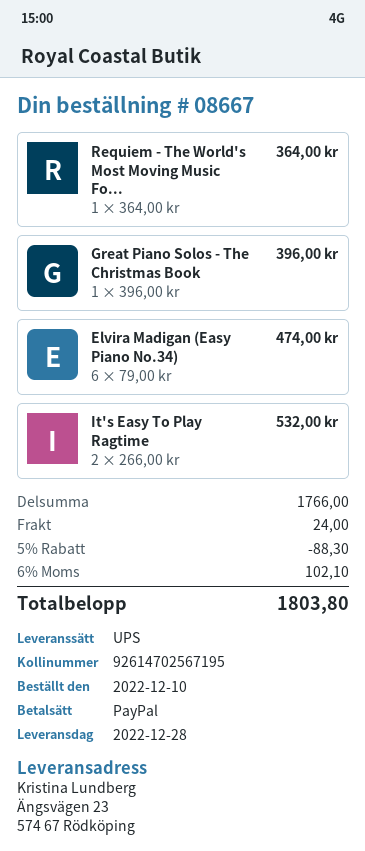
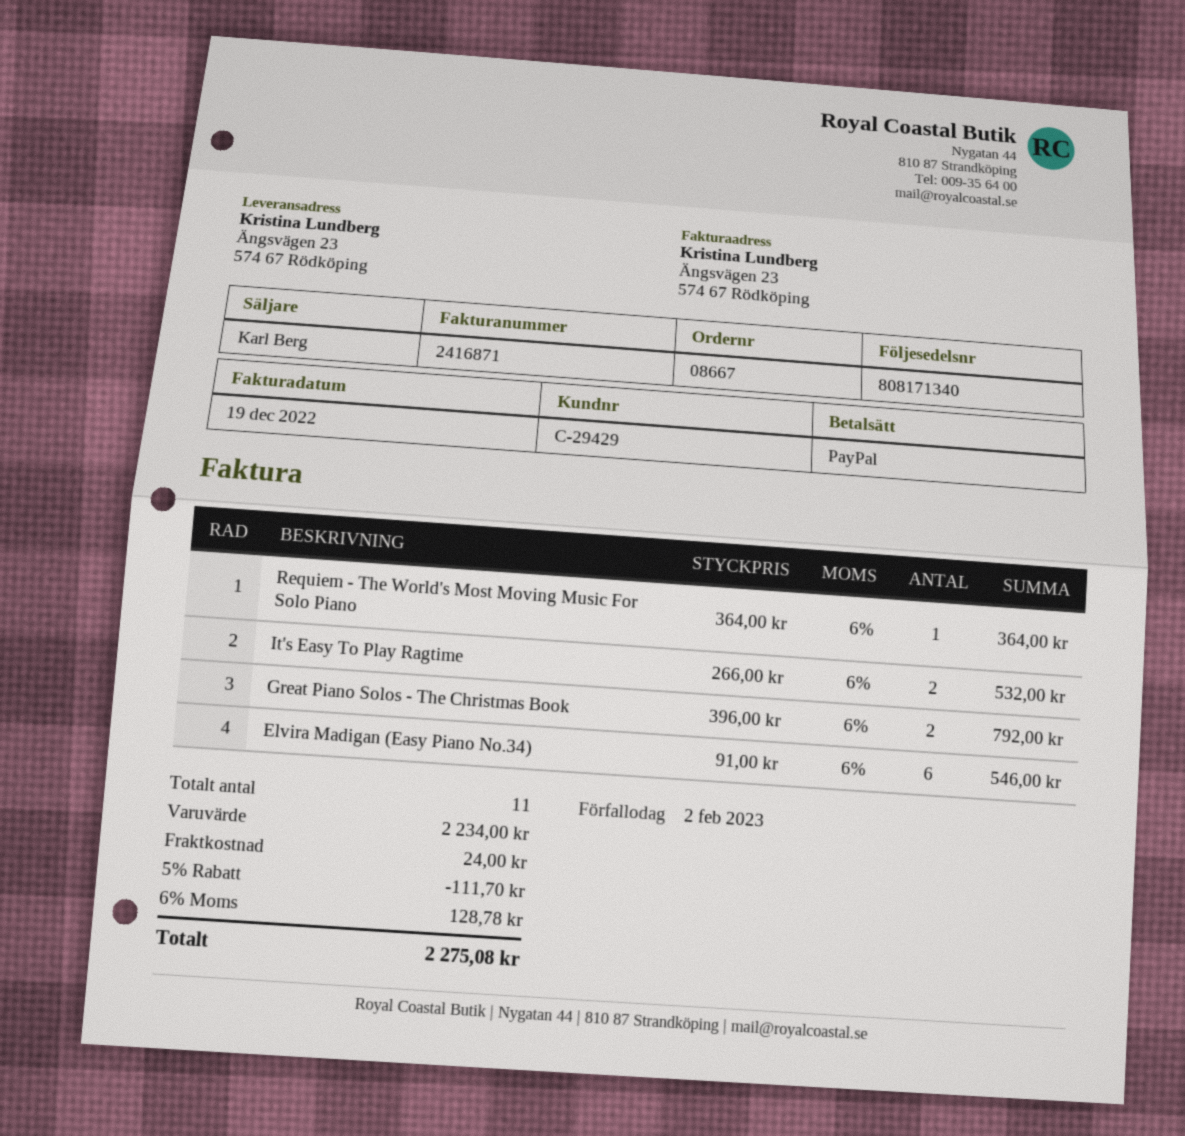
Great Piano Solos - The Christmas Book: 1 x 396.00 = 396.00 -> 2 x 396.00 = 792.00
Elvira Madigan (Easy Piano No.34): 6 x 79.00 = 474.00 -> 6 x 91.00 = 546.00
subtotal: 1766.00 -> 2234.00
discount: 5% = 88.30 -> 5% = 111.70
tax: 6% = 102.10 -> 6% = 128.78
total: 1803.80 -> 2275.08

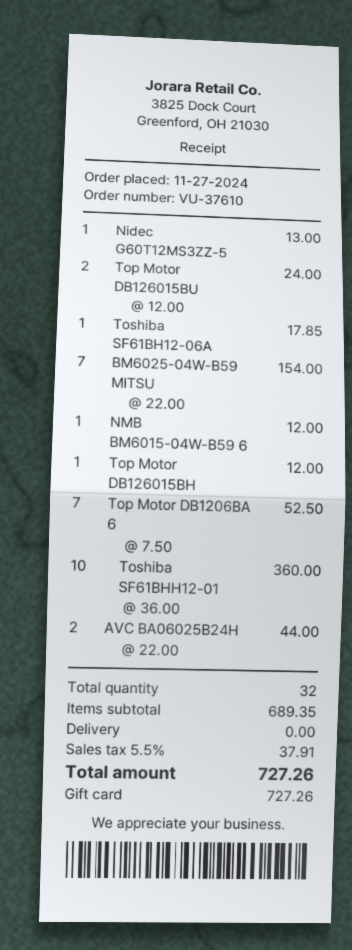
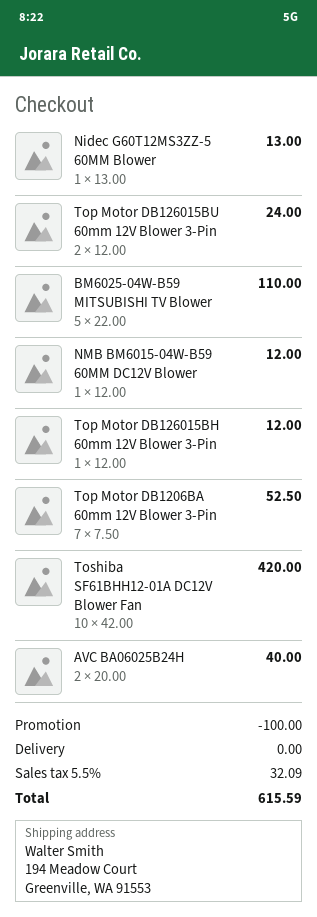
Toshiba SF61BH12-06A: 1 x 17.85 = 17.85 -> none
BM6025-04W-B59 MITSU: 7 x 22.00 = 154.00 -> 5 x 22.00 = 110.00
Toshiba SF61BHH12-01: 10 x 36.00 = 360.00 -> 10 x 42.00 = 420.00
AVC BA06025B24H: 2 x 22.00 = 44.00 -> 2 x 20.00 = 40.00
discount: none -> 100.00
tax: 5.5% = 37.91 -> 5.5% = 32.09
total: 727.26 -> 615.59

■ ■ ■

Requirement:
Quote every record above exactly, leaving out any pictures.

Answer to the problem:
Great Piano Solos - The Christmas Book: 1 x 396.00 = 396.00 -> 2 x 396.00 = 792.00
Elvira Madigan (Easy Piano No.34): 6 x 79.00 = 474.00 -> 6 x 91.00 = 546.00
subtotal: 1766.00 -> 2234.00
discount: 5% = 88.30 -> 5% = 111.70
tax: 6% = 102.10 -> 6% = 128.78
total: 1803.80 -> 2275.08

Toshiba SF61BH12-06A: 1 x 17.85 = 17.85 -> none
BM6025-04W-B59 MITSU: 7 x 22.00 = 154.00 -> 5 x 22.00 = 110.00
Toshiba SF61BHH12-01: 10 x 36.00 = 360.00 -> 10 x 42.00 = 420.00
AVC BA06025B24H: 2 x 22.00 = 44.00 -> 2 x 20.00 = 40.00
discount: none -> 100.00
tax: 5.5% = 37.91 -> 5.5% = 32.09
total: 727.26 -> 615.59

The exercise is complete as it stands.